YOUR INSTRUCTIONS.
For this exercise, return exactly the lines of the material below that begin at the one with "Яблочков Денис Сергеевич | Математика: 6 -> 8" and stop after the one with "Бойченко Никита Андреевич | Информатика: 26".

EXERCISE INPUT.

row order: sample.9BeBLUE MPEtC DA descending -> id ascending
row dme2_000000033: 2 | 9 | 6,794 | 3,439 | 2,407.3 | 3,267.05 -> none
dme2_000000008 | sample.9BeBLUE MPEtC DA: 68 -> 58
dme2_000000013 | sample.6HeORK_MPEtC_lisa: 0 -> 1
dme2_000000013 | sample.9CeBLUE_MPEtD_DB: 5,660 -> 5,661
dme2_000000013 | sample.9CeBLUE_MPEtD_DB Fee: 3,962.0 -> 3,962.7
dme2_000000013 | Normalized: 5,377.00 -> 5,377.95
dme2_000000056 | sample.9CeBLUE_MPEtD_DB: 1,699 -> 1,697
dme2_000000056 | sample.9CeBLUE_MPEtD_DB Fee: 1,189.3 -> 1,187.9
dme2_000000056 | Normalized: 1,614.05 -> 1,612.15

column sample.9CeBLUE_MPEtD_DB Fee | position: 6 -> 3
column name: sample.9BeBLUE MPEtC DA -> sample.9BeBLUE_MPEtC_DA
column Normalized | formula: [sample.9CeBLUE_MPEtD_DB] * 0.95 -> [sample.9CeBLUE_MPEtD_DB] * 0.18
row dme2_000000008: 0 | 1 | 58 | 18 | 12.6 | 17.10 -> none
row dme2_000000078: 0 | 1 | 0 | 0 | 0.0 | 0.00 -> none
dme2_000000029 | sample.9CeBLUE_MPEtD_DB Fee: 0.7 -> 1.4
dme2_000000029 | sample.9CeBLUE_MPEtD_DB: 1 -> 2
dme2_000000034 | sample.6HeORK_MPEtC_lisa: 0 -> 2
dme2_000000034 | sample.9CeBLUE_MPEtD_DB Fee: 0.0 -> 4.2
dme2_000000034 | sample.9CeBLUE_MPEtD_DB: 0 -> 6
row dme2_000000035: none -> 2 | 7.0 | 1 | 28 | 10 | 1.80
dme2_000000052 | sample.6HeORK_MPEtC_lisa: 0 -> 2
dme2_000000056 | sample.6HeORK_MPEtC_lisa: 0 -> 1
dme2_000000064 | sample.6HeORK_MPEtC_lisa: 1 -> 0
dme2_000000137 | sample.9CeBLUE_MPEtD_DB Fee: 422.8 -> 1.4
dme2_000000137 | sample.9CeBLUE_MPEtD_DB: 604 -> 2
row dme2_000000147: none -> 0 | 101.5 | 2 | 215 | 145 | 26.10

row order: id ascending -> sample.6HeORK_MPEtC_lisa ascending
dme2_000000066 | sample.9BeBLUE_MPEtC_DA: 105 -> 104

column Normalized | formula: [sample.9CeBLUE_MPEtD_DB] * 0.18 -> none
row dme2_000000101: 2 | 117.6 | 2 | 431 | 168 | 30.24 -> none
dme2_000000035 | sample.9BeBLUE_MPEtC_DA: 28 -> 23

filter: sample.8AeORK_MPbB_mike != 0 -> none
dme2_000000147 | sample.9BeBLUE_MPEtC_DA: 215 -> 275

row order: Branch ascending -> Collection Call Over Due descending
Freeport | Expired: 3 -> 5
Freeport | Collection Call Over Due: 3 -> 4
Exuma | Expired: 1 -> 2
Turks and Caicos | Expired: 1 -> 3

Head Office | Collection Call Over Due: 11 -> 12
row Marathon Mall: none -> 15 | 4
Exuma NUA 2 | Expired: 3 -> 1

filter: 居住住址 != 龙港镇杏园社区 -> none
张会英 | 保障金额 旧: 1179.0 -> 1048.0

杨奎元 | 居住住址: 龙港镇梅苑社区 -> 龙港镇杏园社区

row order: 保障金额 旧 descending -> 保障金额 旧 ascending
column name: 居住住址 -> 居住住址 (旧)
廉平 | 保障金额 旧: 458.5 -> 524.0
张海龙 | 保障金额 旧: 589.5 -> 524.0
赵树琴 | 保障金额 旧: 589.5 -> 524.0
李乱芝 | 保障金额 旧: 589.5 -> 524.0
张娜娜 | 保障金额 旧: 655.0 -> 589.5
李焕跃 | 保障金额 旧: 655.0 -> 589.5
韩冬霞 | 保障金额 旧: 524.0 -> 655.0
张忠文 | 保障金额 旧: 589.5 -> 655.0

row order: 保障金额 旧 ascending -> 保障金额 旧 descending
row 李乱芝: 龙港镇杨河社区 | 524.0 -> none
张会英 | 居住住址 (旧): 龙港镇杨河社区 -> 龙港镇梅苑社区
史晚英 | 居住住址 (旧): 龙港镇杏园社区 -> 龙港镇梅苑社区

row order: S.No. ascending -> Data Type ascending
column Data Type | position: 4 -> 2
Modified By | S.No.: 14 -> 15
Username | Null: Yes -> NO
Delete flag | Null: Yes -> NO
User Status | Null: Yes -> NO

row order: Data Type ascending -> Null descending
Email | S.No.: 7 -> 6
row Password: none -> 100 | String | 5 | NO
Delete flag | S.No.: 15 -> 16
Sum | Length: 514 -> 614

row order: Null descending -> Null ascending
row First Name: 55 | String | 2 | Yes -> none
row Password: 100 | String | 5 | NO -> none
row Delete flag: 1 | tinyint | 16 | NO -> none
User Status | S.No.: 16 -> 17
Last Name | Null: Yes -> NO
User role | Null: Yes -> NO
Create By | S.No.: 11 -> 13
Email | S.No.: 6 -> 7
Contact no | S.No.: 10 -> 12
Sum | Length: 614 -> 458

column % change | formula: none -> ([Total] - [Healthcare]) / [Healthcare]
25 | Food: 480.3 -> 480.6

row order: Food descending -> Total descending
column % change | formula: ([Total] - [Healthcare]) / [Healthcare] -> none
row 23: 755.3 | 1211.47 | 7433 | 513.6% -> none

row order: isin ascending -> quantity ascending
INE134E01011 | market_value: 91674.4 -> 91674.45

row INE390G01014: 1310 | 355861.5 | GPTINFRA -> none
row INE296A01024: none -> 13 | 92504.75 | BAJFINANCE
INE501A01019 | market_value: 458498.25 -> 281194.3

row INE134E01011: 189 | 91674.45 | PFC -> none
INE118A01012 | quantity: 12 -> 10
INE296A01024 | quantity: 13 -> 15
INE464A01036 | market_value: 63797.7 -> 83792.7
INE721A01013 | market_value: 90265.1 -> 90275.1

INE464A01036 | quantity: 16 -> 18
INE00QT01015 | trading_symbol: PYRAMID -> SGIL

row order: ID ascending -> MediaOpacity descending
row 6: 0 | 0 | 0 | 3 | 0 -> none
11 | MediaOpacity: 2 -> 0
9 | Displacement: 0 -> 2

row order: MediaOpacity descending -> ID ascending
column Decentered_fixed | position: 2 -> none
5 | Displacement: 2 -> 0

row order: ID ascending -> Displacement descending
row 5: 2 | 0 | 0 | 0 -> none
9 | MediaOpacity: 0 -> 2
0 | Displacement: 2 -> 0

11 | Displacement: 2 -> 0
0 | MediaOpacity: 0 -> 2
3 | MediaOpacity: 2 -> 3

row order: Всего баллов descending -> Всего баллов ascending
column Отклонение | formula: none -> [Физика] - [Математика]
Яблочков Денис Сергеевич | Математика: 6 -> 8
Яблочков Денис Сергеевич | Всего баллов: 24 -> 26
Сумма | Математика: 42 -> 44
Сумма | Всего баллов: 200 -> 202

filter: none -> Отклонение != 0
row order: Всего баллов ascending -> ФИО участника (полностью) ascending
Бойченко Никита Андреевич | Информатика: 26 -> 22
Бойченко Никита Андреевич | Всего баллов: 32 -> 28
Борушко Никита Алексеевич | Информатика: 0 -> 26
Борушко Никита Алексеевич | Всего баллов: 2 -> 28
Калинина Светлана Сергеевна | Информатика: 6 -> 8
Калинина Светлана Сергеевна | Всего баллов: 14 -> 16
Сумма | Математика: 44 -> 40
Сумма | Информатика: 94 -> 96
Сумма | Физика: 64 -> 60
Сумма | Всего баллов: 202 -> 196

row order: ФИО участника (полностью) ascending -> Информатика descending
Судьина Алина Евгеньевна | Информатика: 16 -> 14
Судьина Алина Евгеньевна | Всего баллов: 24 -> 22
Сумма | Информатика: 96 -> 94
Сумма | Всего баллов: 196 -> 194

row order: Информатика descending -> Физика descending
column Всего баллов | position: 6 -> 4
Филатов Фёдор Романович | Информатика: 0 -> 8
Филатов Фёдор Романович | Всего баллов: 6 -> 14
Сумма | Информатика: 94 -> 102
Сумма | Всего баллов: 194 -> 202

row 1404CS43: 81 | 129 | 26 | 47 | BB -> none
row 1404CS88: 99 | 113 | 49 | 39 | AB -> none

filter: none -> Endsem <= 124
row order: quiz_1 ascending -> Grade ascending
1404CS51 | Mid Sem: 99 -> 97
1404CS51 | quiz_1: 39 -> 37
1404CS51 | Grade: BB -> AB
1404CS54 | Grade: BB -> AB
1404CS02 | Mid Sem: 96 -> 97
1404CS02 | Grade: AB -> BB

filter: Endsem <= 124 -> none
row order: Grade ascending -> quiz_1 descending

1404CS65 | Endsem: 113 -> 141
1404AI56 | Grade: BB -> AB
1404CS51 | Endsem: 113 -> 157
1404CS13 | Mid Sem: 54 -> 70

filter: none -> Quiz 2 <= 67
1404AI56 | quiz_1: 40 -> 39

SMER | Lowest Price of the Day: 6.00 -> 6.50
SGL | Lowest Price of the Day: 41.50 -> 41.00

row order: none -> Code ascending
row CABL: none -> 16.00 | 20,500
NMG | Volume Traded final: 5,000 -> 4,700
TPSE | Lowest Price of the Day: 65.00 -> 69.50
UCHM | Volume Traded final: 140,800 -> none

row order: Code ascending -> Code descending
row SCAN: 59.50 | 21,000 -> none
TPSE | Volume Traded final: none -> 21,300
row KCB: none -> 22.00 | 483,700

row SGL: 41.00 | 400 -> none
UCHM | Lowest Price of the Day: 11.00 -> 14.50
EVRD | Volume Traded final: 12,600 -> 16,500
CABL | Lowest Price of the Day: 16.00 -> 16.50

RESPONSE TO THIS EXERCISE.
Яблочков Денис Сергеевич | Математика: 6 -> 8
Яблочков Денис Сергеевич | Всего баллов: 24 -> 26
Сумма | Математика: 42 -> 44
Сумма | Всего баллов: 200 -> 202

filter: none -> Отклонение != 0
row order: Всего баллов ascending -> ФИО участника (полностью) ascending
Бойченко Никита Андреевич | Информатика: 26 -> 22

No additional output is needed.